Jeffrey Skelton, MD for Europe, LexisNexis Risk Solutions, Insurance, UK and Ireland
Market moves as a force to start sharing insurance claims data
Rising claims costs[i], increases in application and claims fraud[ii], along with new pricing rules[iii], helped create another challenging year for the insurance industry. Data enrichment has been the market’s ally in helping to tackle these challenges, speeding identity verification, flagging the signs of fraud, supporting fair and accurate pricing. But still there was a gap, a big gap in claims intelligence. So by Summer 2022, moves were afoot to create a fundamental change to the way insurance providers rate, underwrite risk and manage claims, through the creation of a richer source of claims data, not just for one line of business but for home and motor claims to be viewed in combination for the first time.
This development will see new level of data enrichment using market wide claims data so that every part of the customer journey, not least the claim experience, widely acknowledged as the industry’s ‘shop window’ can be supported. And this approach only happens through market collaboration and market confidence in the power of contributory databases. In fact, the appetite has been so strong that insurance providers have moved as a force in 2022 to start sharing their claims data with over half the market now contributing – or committed to contributing.
In the same way contributory databases of policy history and NCD history were conceived, created and are now vital elements in the risk assessment process, historical claims data that has started to be shared by insurance providers will deliver a market wide view of home and motor claims for both the person and the asset. This means an insurance provider should be able to access the claims history for a home or a car before the customer owned it. It will also give them a much better understanding of the claims history for the household. This data has the power to not only support accurate quotes at the start of the insurance lifecycle but what’s truly exciting is its potential in helping to speed up First Notice of Loss (FNOL) and claims processes.
For FNOL, there is little doubt that the future lies in straight through ‘touchless’ processing for the majority of claims allowing claims professionals to focus on more complex cases. In essence, it means a better service for the claimant and better management of claims costs.
When the industry discusses what is best practice in the claims process, the consensus is that straight through processing will demand high quality data to feed decisioning rules. Using data in this way may reduce the amount of data collection by claims handlers and help them to reach conclusions far quicker. It is no surprise then that insurance providers are investing heavily in new platforms to enable greater efficiency and to deliver an enhanced claims experience. Data, including prior claims data, is going to provide the fuel to make this happen.
We are already seeing the market expanding the use of data enrichment to the claims function to improve the quality of data and direct the claims handlers’ time to focus on obtaining the more pertinent information needed directly from the customer to better help serve their needs.

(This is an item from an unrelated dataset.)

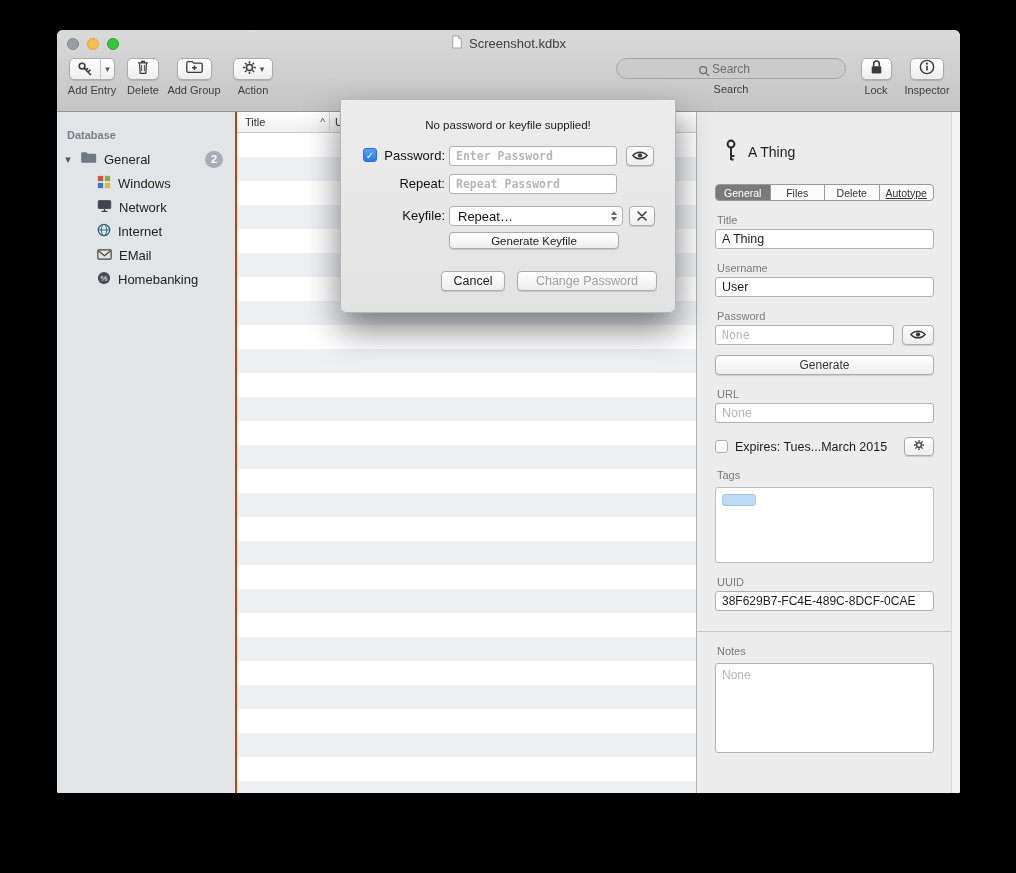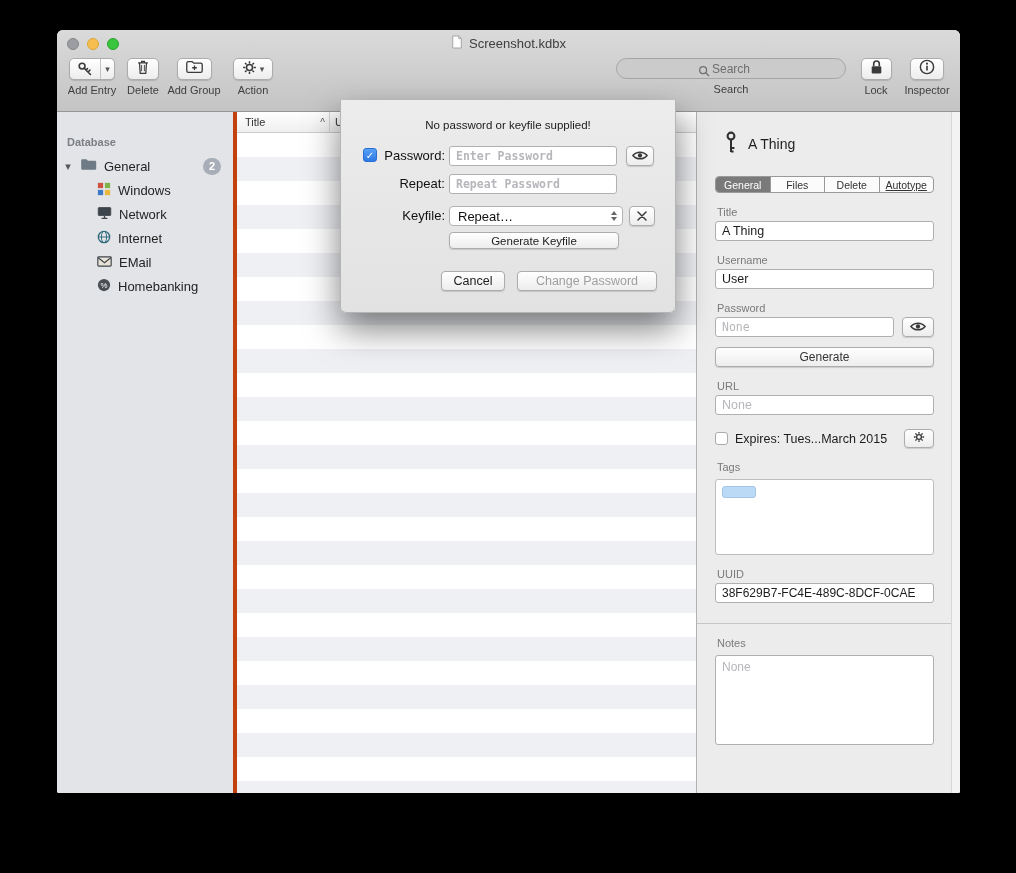"Database" .sidebar { border-right: 4px solid #c2410c -> 2px solid #c2410c; padding-top: 24px -> 17px }
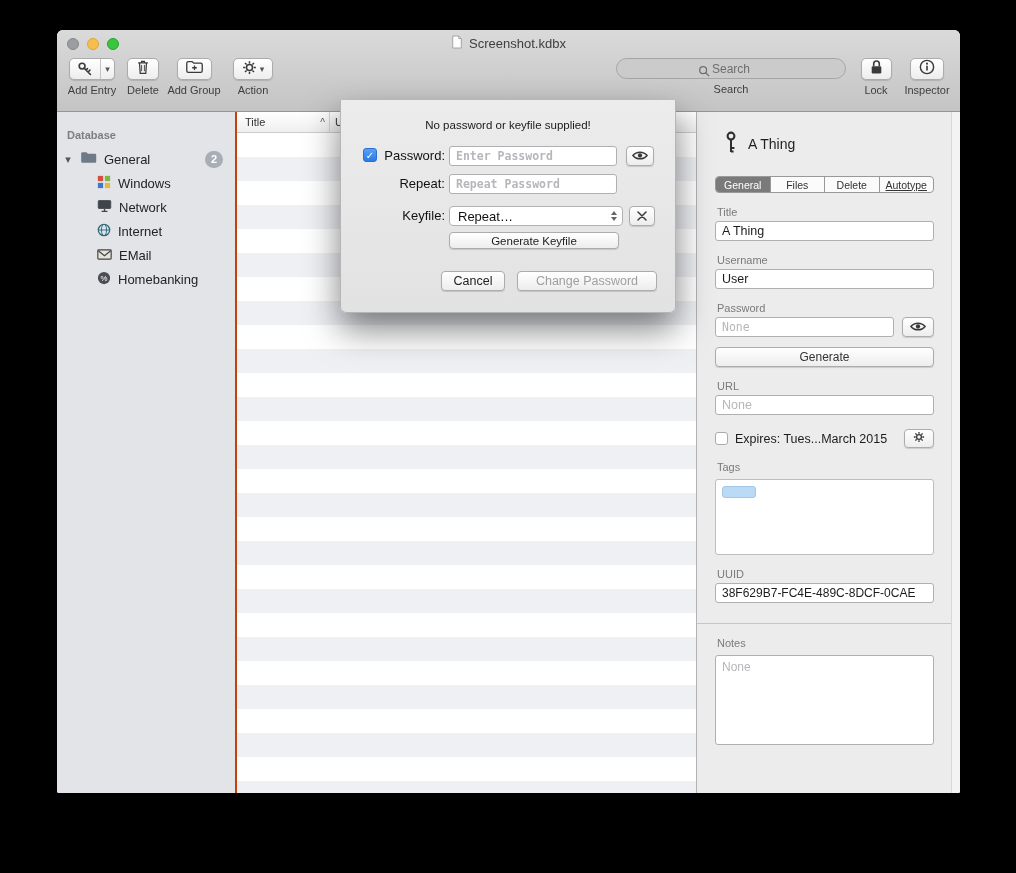"A Thing" .inspector { padding: 20px 26px 0 18px -> 28px 26px 0 18px }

We’ve also seen claims departments that are under increasing pressure to reduce expenses, identify and battle fraud, and enhance customer service—all while operating within a complex environment of multi-sourced information. So, ultimately it would make sense that further down the line, the evolution of claims would lie in a platform which embeds more timely, reliable insights into the claims management process, allowing insurance providers to reduce costs and resolve claims faster.

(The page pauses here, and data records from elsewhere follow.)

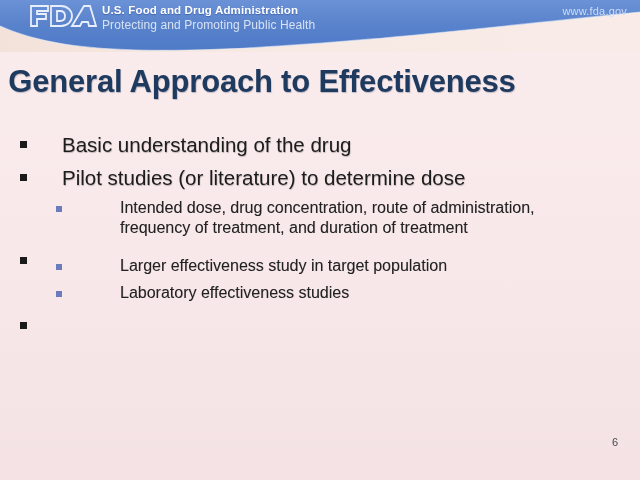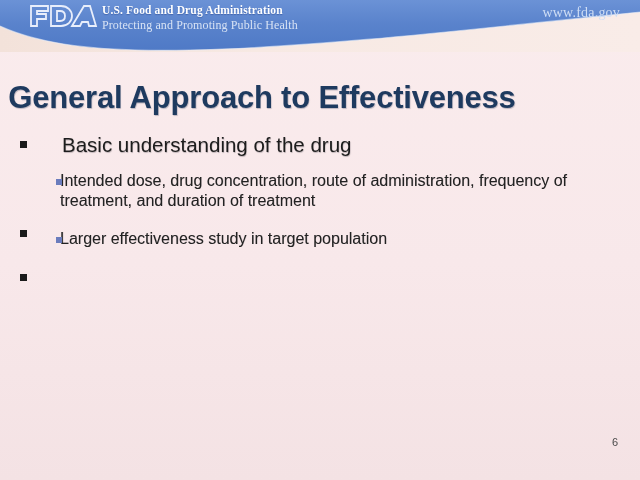"U.S. Food and Drug Administration" .hdr-content { font-family: Liberation Serif, serif -> none }
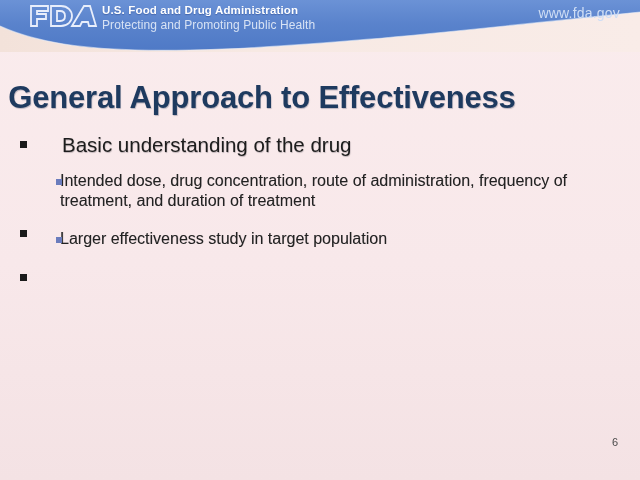"www.fda.gov" #fda-url { font-size: 14px -> 11px; right: 20px -> 13px }
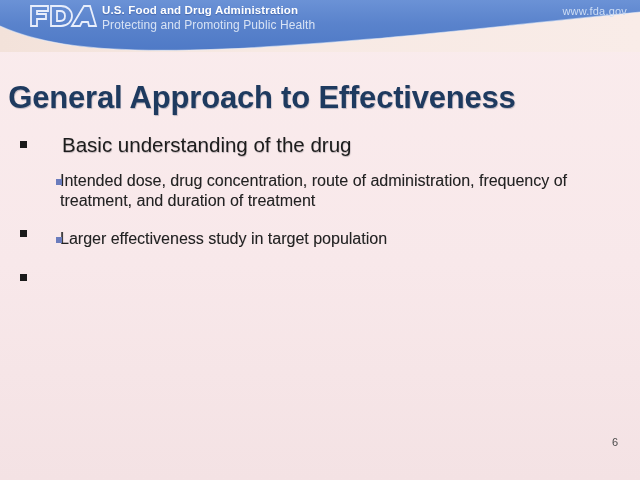"General Approach to Effectiveness" #title { top: 80px -> 64px }
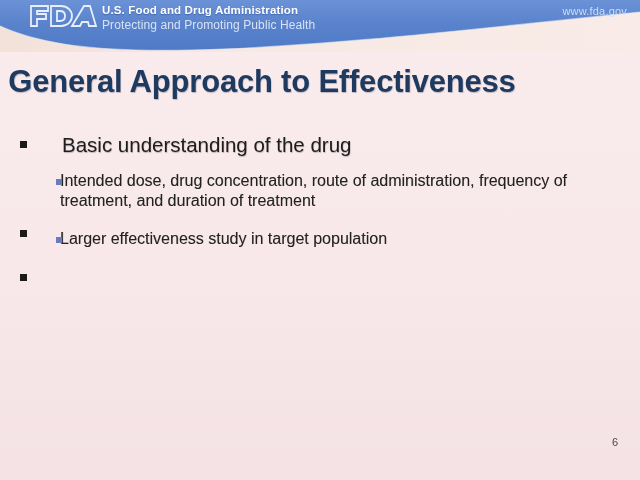"Pilot studies (or literature) to" div.row { html: none -> <div> <span></span> <span>Pilot studies (or literature) to determine dose</span> </div> }
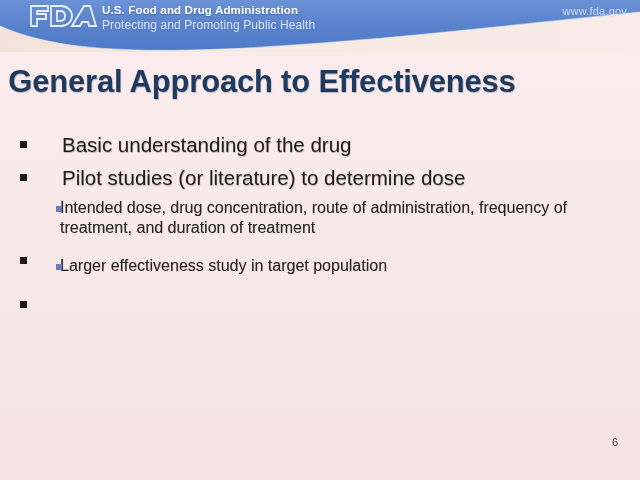"Intended dose, drug concentration, route" .lvl2 { padding-left: 60px -> 120px }
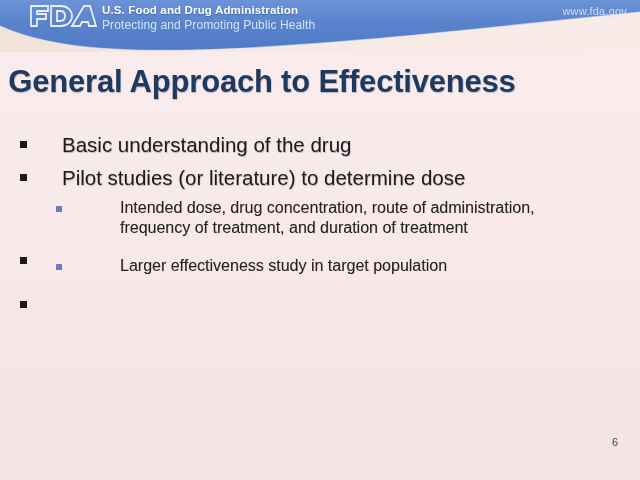"Laboratory effectiveness studies" div.row { html: none -> <div> <span></span> <span>Laboratory effectiveness studies</span> </div> }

As we bid farewell to 2022 there’s no doubt that economic uncertainty will follow us into next year and fraud will undoubtedly remain a key concern. Leveraging insurance-specific data will continue to be paramount as the first line of defence. By exploiting an ever-expanding pool of data which can be used to hyper-personalise the insurance journey for individual policyholders, insurance providers will be given the power to develop a better understanding of their customers to support fair pricing, a policy appropriate for their needs and a swift resolution at claim.